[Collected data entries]

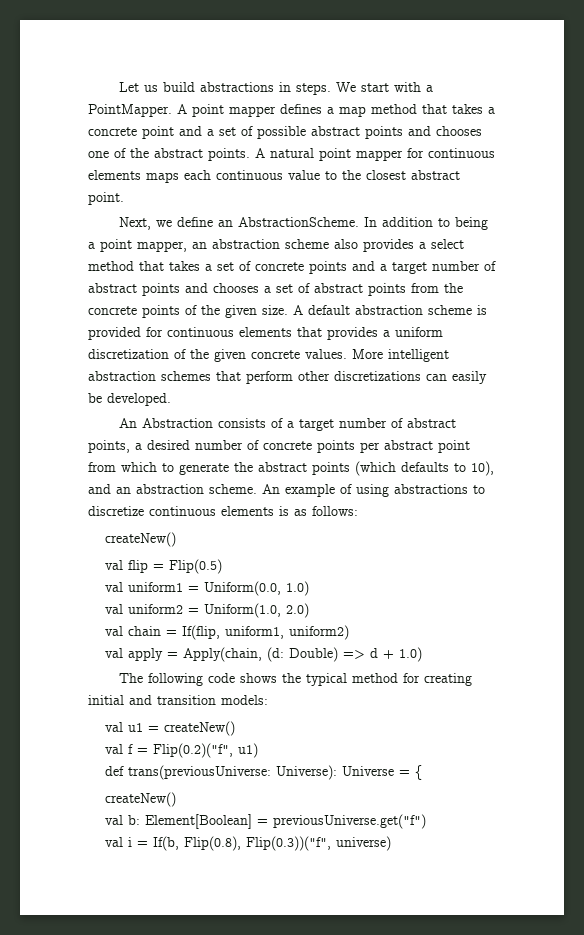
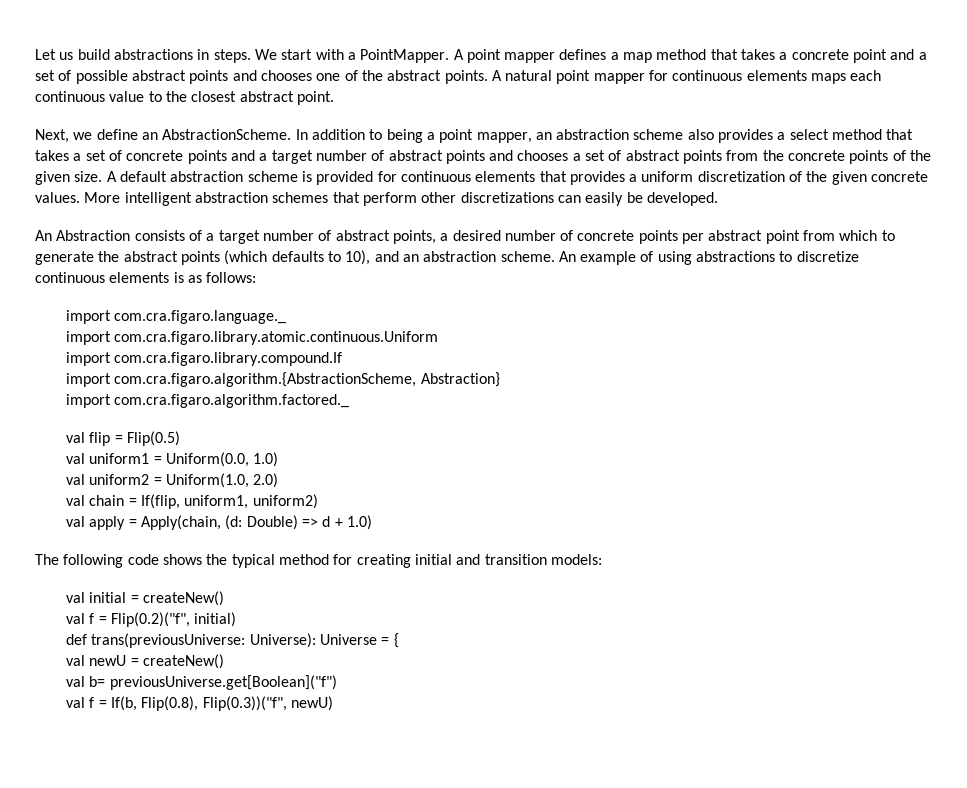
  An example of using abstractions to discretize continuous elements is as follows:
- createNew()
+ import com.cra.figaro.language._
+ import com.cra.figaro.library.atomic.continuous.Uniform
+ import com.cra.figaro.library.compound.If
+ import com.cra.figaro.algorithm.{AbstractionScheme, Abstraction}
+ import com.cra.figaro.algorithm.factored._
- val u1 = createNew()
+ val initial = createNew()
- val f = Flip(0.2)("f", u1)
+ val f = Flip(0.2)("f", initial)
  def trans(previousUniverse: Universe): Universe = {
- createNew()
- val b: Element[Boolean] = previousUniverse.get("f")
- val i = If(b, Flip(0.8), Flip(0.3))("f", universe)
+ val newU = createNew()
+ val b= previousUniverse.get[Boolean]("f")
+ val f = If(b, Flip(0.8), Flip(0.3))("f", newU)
...
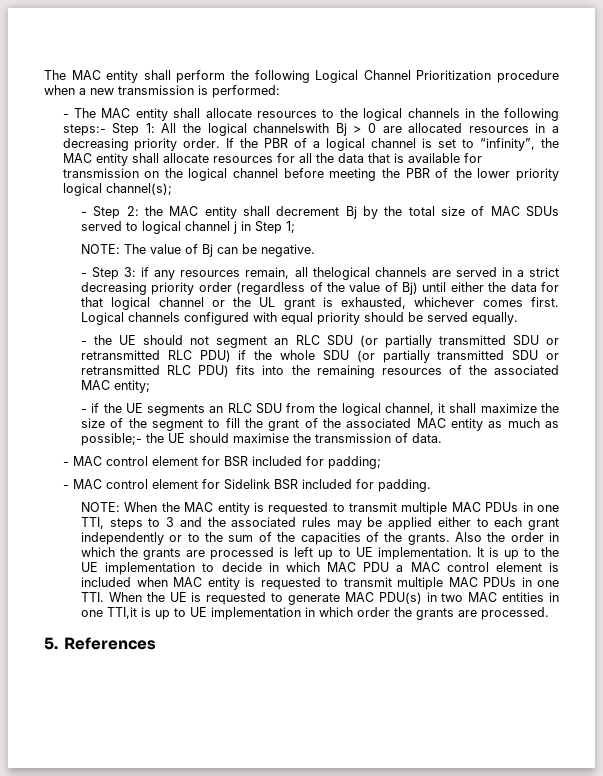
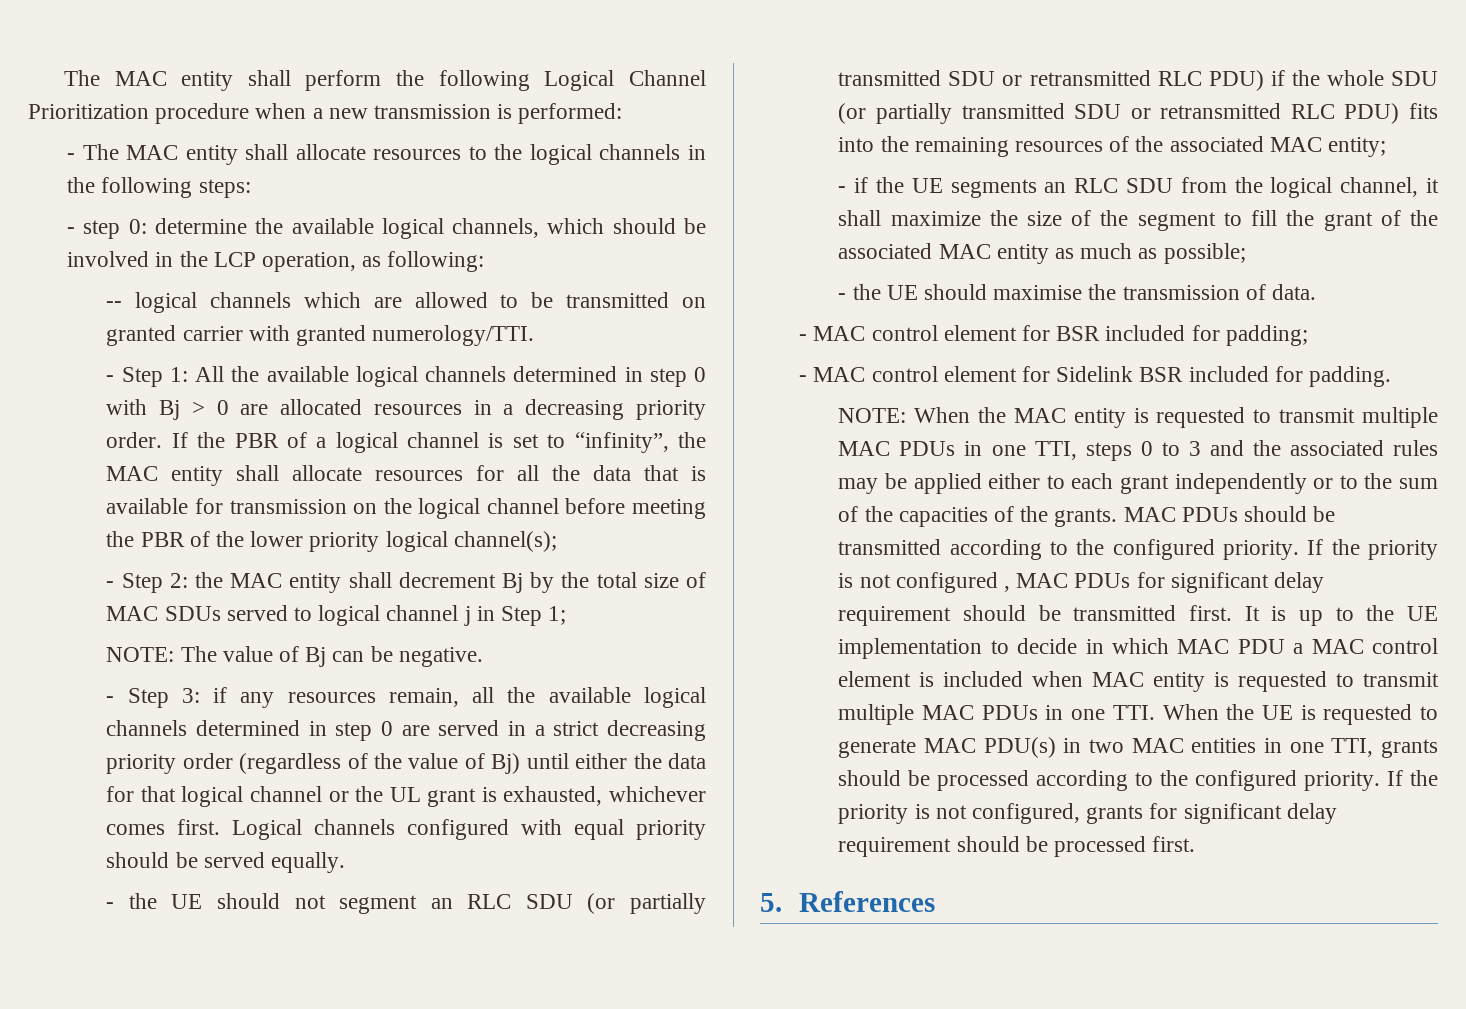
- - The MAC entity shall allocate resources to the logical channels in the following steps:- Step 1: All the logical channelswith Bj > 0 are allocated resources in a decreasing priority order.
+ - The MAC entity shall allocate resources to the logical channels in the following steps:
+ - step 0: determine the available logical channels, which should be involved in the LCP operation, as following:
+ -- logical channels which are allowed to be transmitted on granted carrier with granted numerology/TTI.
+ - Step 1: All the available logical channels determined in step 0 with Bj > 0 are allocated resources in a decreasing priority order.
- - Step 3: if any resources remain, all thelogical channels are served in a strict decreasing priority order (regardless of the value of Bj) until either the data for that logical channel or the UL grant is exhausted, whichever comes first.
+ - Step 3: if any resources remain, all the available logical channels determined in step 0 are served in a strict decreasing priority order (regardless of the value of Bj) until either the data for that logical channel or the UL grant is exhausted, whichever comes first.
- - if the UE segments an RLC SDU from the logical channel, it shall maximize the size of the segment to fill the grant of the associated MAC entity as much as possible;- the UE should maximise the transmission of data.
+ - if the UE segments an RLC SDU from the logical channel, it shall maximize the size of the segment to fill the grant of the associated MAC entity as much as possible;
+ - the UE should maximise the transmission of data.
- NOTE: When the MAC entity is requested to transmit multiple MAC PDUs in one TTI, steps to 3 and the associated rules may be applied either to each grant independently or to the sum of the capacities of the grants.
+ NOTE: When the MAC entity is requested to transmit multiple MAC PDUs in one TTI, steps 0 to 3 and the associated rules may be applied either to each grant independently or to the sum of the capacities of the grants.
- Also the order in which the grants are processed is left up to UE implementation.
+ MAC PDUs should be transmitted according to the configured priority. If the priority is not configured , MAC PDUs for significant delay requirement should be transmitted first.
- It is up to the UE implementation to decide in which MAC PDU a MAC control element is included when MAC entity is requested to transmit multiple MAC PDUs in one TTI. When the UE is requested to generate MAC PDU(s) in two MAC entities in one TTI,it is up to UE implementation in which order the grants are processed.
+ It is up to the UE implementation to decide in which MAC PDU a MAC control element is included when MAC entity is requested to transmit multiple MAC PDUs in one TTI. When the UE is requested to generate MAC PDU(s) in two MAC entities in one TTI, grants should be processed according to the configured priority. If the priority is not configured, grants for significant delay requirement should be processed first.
==
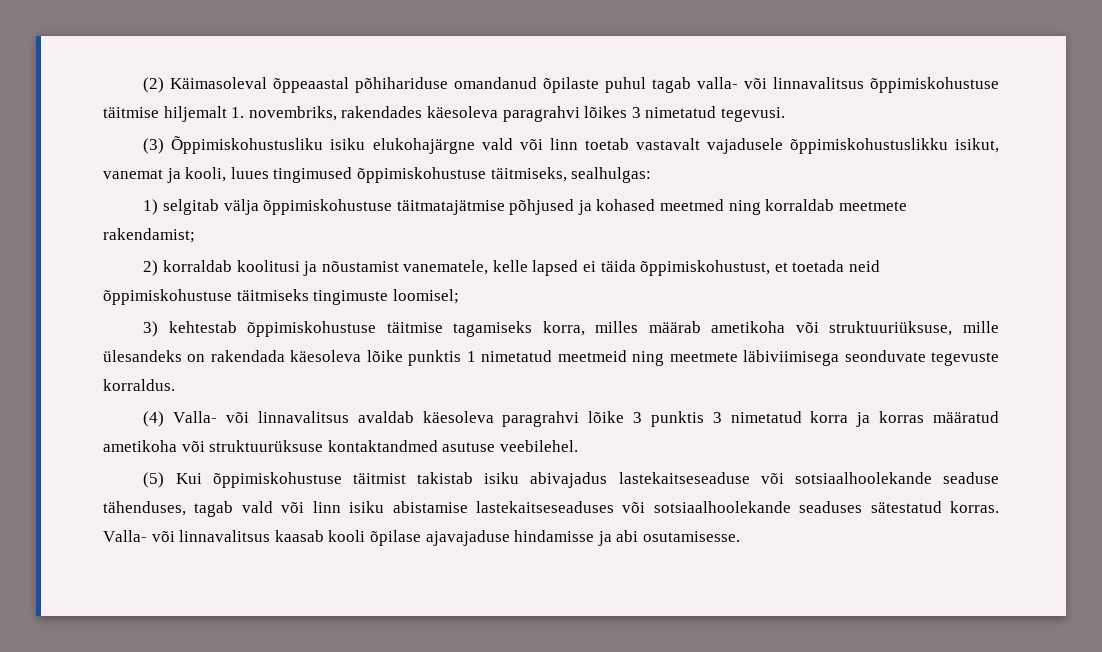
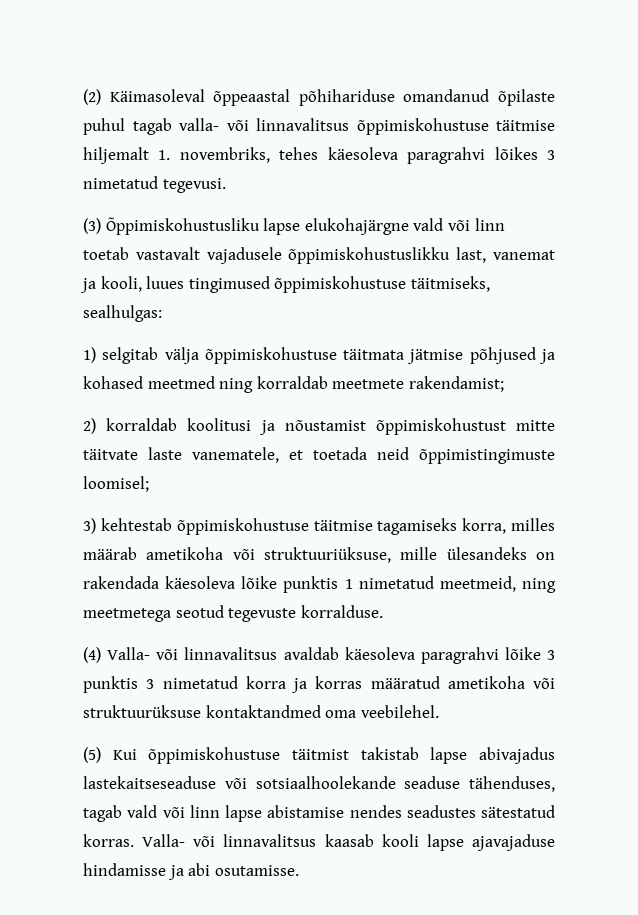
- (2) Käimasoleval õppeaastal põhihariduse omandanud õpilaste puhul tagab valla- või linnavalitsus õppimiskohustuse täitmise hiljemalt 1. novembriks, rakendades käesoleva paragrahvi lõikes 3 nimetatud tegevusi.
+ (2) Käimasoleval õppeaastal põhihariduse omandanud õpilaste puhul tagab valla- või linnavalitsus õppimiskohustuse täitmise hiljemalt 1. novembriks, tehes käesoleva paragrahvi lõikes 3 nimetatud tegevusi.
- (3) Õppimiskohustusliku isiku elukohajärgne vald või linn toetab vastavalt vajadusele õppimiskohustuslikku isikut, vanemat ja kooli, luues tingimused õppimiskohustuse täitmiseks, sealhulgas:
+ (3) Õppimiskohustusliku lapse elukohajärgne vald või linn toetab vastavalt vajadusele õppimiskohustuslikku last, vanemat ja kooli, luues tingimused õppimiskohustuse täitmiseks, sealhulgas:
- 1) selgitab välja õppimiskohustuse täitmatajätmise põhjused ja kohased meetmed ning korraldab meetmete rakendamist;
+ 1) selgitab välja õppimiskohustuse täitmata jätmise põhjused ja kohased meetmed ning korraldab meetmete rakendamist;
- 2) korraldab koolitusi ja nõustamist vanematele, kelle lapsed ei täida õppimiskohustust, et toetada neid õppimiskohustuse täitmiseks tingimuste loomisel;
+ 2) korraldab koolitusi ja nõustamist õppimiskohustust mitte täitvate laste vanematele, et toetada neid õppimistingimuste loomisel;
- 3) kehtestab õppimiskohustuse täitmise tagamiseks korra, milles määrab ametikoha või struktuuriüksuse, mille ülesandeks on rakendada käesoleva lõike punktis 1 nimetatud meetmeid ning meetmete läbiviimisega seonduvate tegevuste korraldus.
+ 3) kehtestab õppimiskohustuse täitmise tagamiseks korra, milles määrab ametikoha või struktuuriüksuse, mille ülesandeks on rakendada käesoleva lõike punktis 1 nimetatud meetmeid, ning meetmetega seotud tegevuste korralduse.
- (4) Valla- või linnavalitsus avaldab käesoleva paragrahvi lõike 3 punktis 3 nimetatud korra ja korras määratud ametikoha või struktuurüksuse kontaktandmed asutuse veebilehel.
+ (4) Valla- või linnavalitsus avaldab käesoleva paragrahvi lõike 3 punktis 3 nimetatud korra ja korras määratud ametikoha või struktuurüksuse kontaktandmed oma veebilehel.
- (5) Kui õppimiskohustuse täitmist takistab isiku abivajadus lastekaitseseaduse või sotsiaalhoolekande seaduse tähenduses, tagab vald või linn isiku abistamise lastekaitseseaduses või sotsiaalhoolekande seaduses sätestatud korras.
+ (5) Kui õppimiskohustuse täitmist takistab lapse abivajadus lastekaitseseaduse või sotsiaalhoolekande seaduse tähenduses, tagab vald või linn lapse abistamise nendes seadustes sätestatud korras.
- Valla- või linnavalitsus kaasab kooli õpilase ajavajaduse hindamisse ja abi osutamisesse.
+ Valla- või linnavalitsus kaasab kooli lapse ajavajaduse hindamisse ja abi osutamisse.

YOUR INSTRUCTIONS: Where a line of the records contains the word "novembriks", copy that line.

ANSWER SPACE:
- (2) Käimasoleval õppeaastal põhihariduse omandanud õpilaste puhul tagab valla- või linnavalitsus õppimiskohustuse täitmise hiljemalt 1. novembriks, rakendades käesoleva paragrahvi lõikes 3 nimetatud tegevusi.
+ (2) Käimasoleval õppeaastal põhihariduse omandanud õpilaste puhul tagab valla- või linnavalitsus õppimiskohustuse täitmise hiljemalt 1. novembriks, tehes käesoleva paragrahvi lõikes 3 nimetatud tegevusi.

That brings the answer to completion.